(Change listing data)

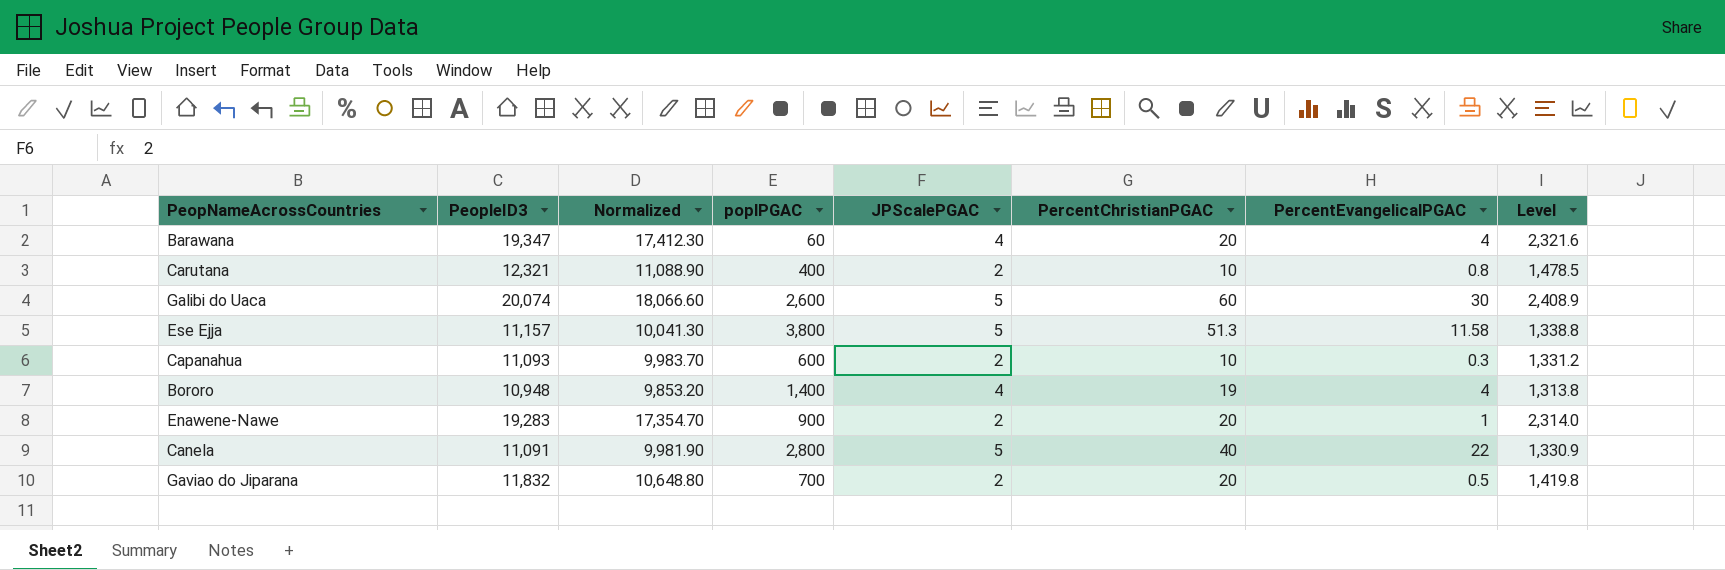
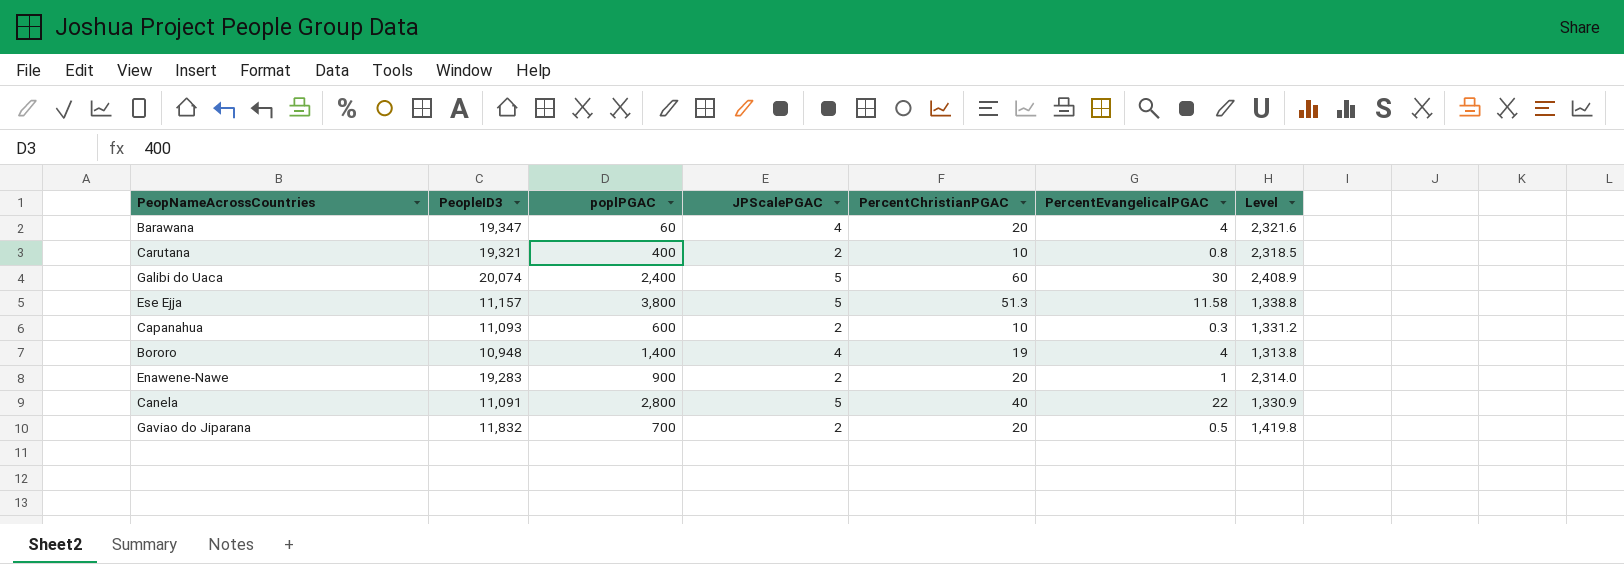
column Normalized | formula: [PeopleID3] * 0.9 -> none
Carutana | PeopleID3: 12,321 -> 19,321
Carutana | Level: 1,478.5 -> 2,318.5
Galibi do Uaca | poplPGAC: 2,600 -> 2,400

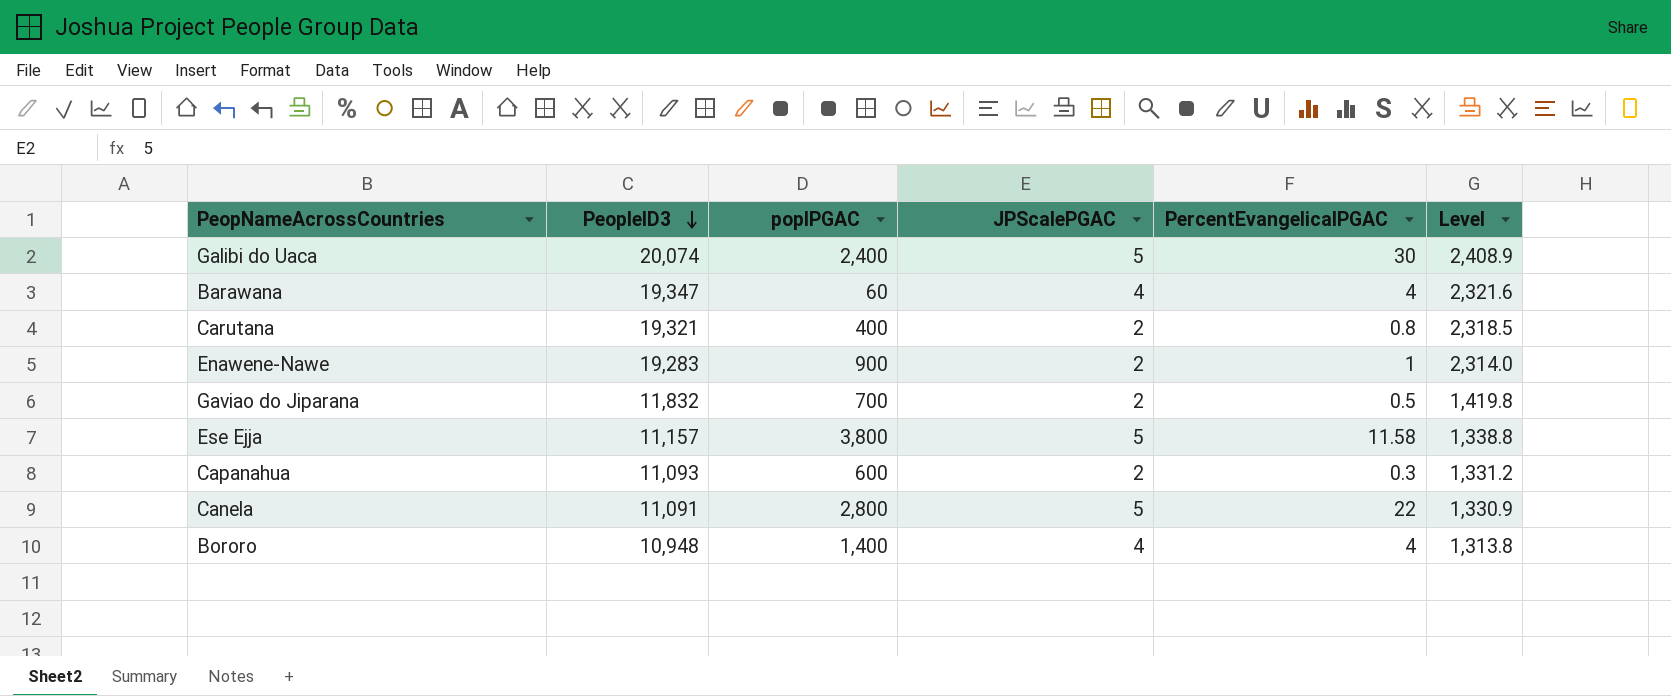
row order: none -> PeopleID3 descending
column PercentChristianPGAC | position: 5 -> none

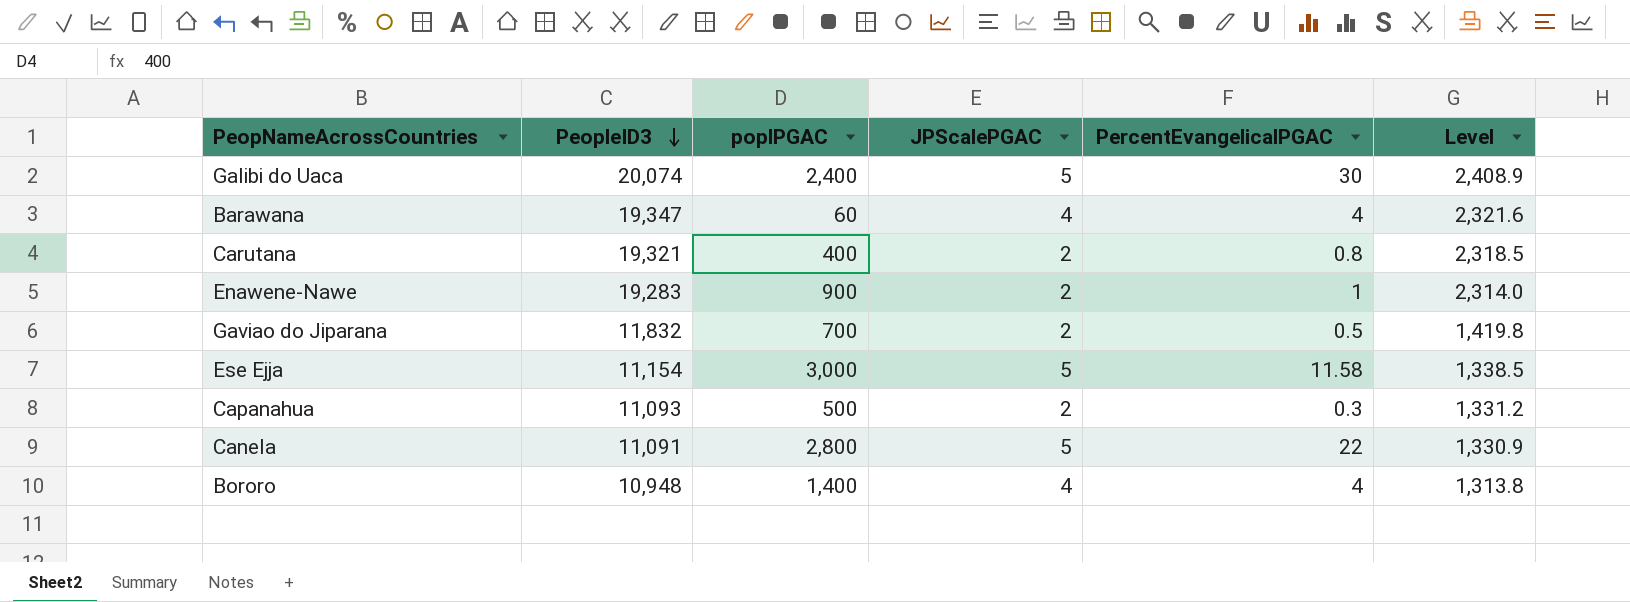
Ese Ejja | PeopleID3: 11,157 -> 11,154
Ese Ejja | poplPGAC: 3,800 -> 3,000
Ese Ejja | Level: 1,338.8 -> 1,338.5
Capanahua | poplPGAC: 600 -> 500

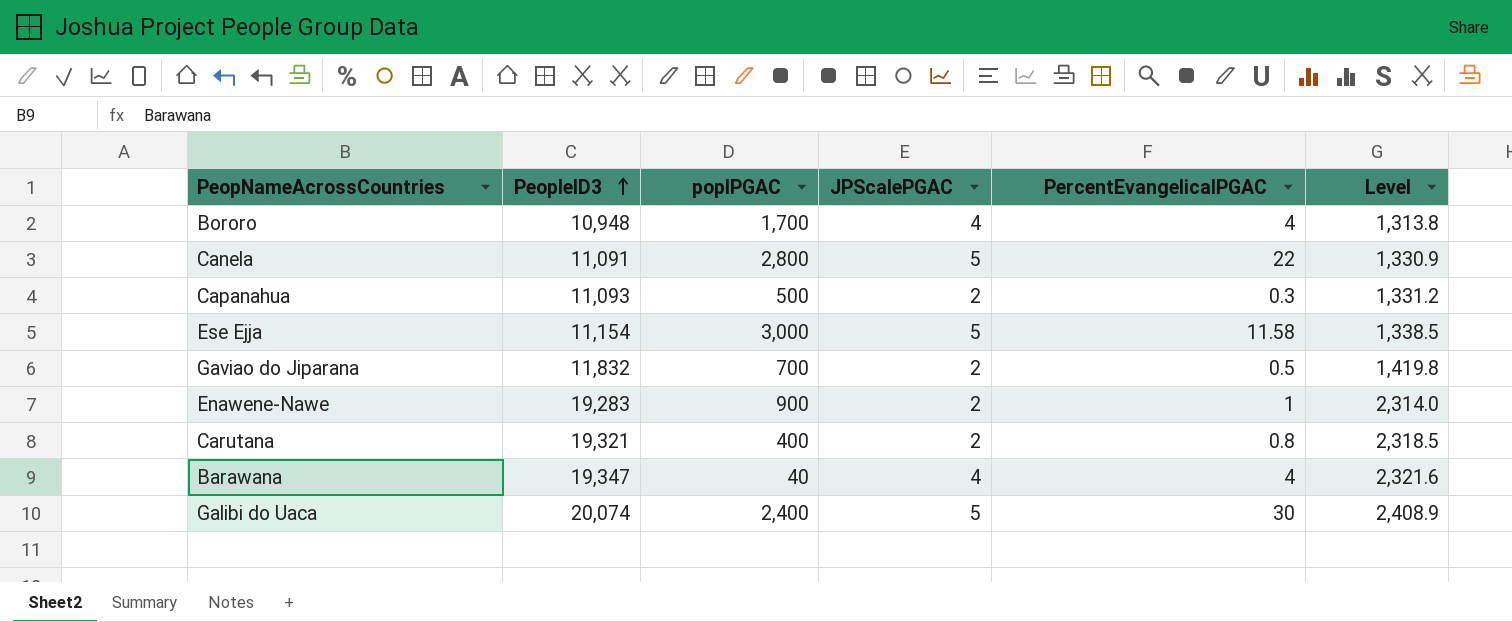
row order: PeopleID3 descending -> PeopleID3 ascending
Bororo | poplPGAC: 1,400 -> 1,700
Barawana | poplPGAC: 60 -> 40

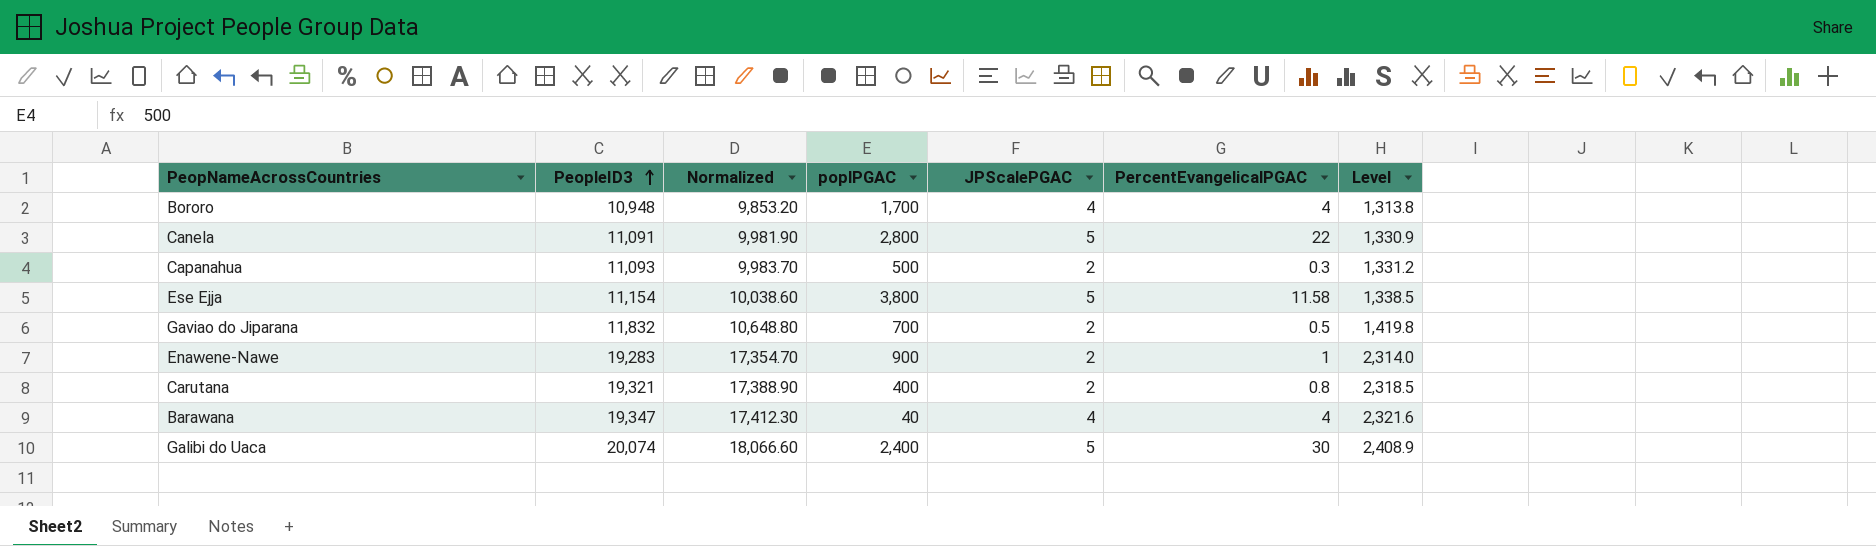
column Normalized | formula: none -> [PeopleID3] * 0.9
Ese Ejja | poplPGAC: 3,000 -> 3,800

- Your objective
Without the pictures, return each entry exactly as given.

- Answer space
column Normalized | formula: [PeopleID3] * 0.9 -> none
Carutana | PeopleID3: 12,321 -> 19,321
Carutana | Level: 1,478.5 -> 2,318.5
Galibi do Uaca | poplPGAC: 2,600 -> 2,400

row order: none -> PeopleID3 descending
column PercentChristianPGAC | position: 5 -> none

Ese Ejja | PeopleID3: 11,157 -> 11,154
Ese Ejja | poplPGAC: 3,800 -> 3,000
Ese Ejja | Level: 1,338.8 -> 1,338.5
Capanahua | poplPGAC: 600 -> 500

row order: PeopleID3 descending -> PeopleID3 ascending
Bororo | poplPGAC: 1,400 -> 1,700
Barawana | poplPGAC: 60 -> 40

column Normalized | formula: none -> [PeopleID3] * 0.9
Ese Ejja | poplPGAC: 3,000 -> 3,800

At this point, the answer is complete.